0

I have seen some posts about this matter before but I really can't find a solution that solves my problem.

I got an array with 1743 elements which is loaded from a txt file. Each element is a string '1,1232,3,2018-03-24' where the structure is movieID,customerID,rating,date.

I am rather new to python but I do know that I want this as a dataframe with the column name as followed in the structure of the string.

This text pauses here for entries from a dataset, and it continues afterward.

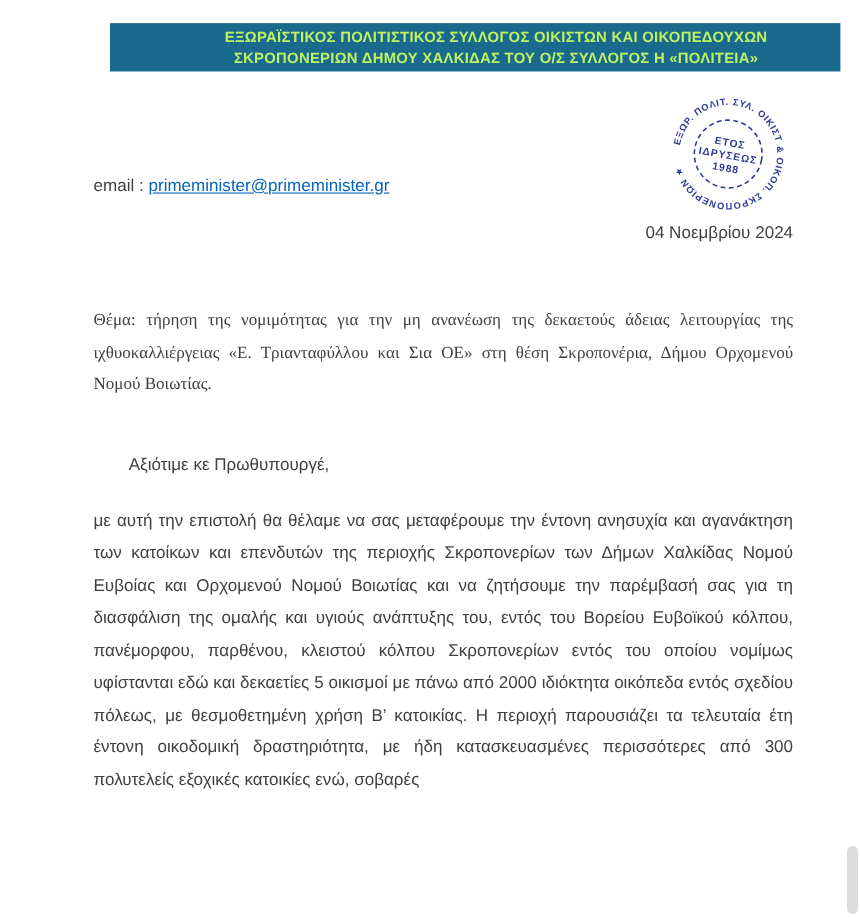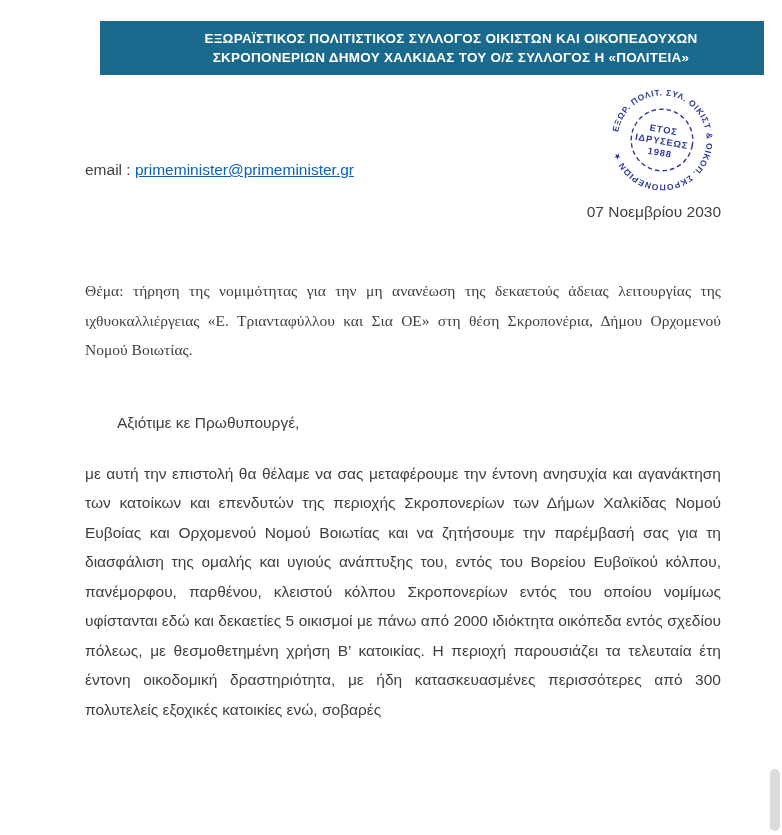--- a/index.html
+++ b/index.html
@@ -10,23 +10,23 @@
   }
   .page {
     position:relative;
     width:782px; height:835px;
     background:#ffffff;
     overflow:hidden;
   }
   .header-bar {
     position:absolute;
     left:100px; top:21px;
-    width:664px; height:54px;
+    width:664px; height:44px;
     background:var(--banner-bg,#1a6a8d);
-    color:#ffffff;
+    color:#bef264;
     display:flex; flex-direction:column;
     justify-content:center; align-items:center;
     text-align:center;
     font-weight:bold;
     font-size:13.5px;
     line-height:19px;
     letter-spacing:0.25px;
     padding-left:38px;
   }
   .stamp {
@@ -97,21 +97,21 @@
         <textPath href="#ringPath" startOffset="0">ΕΞΩΡ. ΠΟΛΙΤ. ΣΥΛ. ΟΙΚΙΣΤ &amp; ΟΙΚΟΠ. ΣΚΡΟΠΟΝΕΡΙΩΝ ★</textPath>
       </text>
       <text x="65" y="57" text-anchor="middle" font-size="10.5" font-weight="bold" fill="currentColor" letter-spacing="1">ΕΤΟΣ</text>
       <text x="65" y="70" text-anchor="middle" font-size="10.5" font-weight="bold" fill="currentColor" letter-spacing="1">ΙΔΡΥΣΕΩΣ</text>
       <text x="65" y="83" text-anchor="middle" font-size="10.5" font-weight="bold" fill="currentColor" letter-spacing="1">1988</text>
     </svg>
   </div>
 
   <div class="content">
     <p class="addr-line"><span>email : </span><a class="email-link" href="#">primeminister@primeminister.gr</a></p>
-    <p class="date-line">07 Νοεμβρίου 2030</p>
+    <p class="date-line">04 Νοεμβρίου 2024</p>
 
     <p class="subject">Θέμα: τήρηση της νομιμότητας για την μη ανανέωση της δεκαετούς άδειας λειτουργίας της ιχθυοκαλλιέργειας «Ε. Τριανταφύλλου και Σια ΟΕ» στη θέση Σκροπονέρια, Δήμου Ορχομενού Νομού Βοιωτίας.</p>
 
     <p class="salutation">Αξιότιμε κε Πρωθυπουργέ,</p>
 
     <p class="body-text">με αυτή την επιστολή θα θέλαμε να σας μεταφέρουμε την έντονη ανησυχία και αγανάκτηση των κατοίκων και επενδυτών της περιοχής Σκροπονερίων των Δήμων Χαλκίδας Νομού Ευβοίας και Ορχομενού Νομού Βοιωτίας και να ζητήσουμε την παρέμβασή σας για τη διασφάλιση της ομαλής και υγιούς ανάπτυξης του, εντός του Βορείου Ευβοϊκού κόλπου, πανέμορφου, παρθένου, κλειστού κόλπου Σκροπονερίων εντός του οποίου νομίμως υφίστανται εδώ και δεκαετίες 5 οικισμοί με πάνω από 2000 ιδιόκτητα οικόπεδα εντός σχεδίου πόλεως, με θεσμοθετημένη χρήση Β’ κατοικίας. Η περιοχή παρουσιάζει τα τελευταία έτη έντονη οικοδομική δραστηριότητα, με ήδη κατασκευασμένες περισσότερες από 300 πολυτελείς εξοχικές κατοικίες ενώ, σοβαρές</p>
   </div>
 
   <div class="scroll-thumb"></div>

I have trouble with converting this into a dataframe. I was thinking of trying to write the array elements to a file and then load it into a dataframe from that file but I am very much aware that this is really time consuming and the total dataset from the file are over 24 million rows.

UPDATE------------->

I have now been able to split the string into 4 elements containing movieID, customerID, rating, date

now there is only the problem to put it into the dataframe correctly. Below is all code I have and the result can be shown below

movieID = ''
names =['customerID', 'movieID', 'rating']
data = pd.DataFrame(columns = names)
tf = False


for line in file:
     tf = False
     line = line.strip('\n')
     if(line[len(line)-1] == ':'):
          movieID = line.strip(':')
          tf = True

     if(tf != True):
          line = movieID + ',' + line
          text = line.split(',')
          df = pd.DataFrame([text[1], text[0], text[2]], columns = names)
          data = data.append(df)
          tf = False


print(data)




ValueError: Shape of passed values is (1, 3), indices imply (3, 3) at df = pd.DataFrame([text[1], text[0], text[2]], columns = names)
  • 2
    Does this answer your question maybe: https://stackoverflow.com/questions/21546739/load-data-from-txt-with-pandas – FatihAkici Apr 06 '18 at 14:53
  • Not really. When I load the data from the file it do not have the structure that is in the array. The file has the structure like this: 1: 2131,2018-02-24\n4512,2017-02-25 where '1:' indicates the movie and the rest that follows each customers rating – Anton Gustafsson Drevinum Apr 06 '18 at 14:56
  • If you can't read directly from the file, you may be able to use something like [`DataFrame.from_records`](https://pandas.pydata.org/pandas-docs/stable/generated/pandas.DataFrame.from_records.html). – 0x5453 Apr 06 '18 at 14:57
  • 2
    Try a solution from one of the many similar questions on SO. In a few hours, if still stuck, please come back and we're here to help. I recommend you post some code, a sample (first few rows of data), what error you get. – jpp Apr 06 '18 at 14:58
  • I will try DataFrame.from_records, it seems to be exactly the function I was looking for – Anton Gustafsson Drevinum Apr 06 '18 at 15:02
  • 2
    The issue is that you have multiple delimiters (`:` and `,`) - you can try the approach from [this answer](https://stackoverflow.com/a/26551913/5858851). Something like: `pd.read_csv('filename.txt', names=['movieID','customerID','rating','date'], sep=',|:', engine='python')` – pault Apr 06 '18 at 15:02

0 Answers0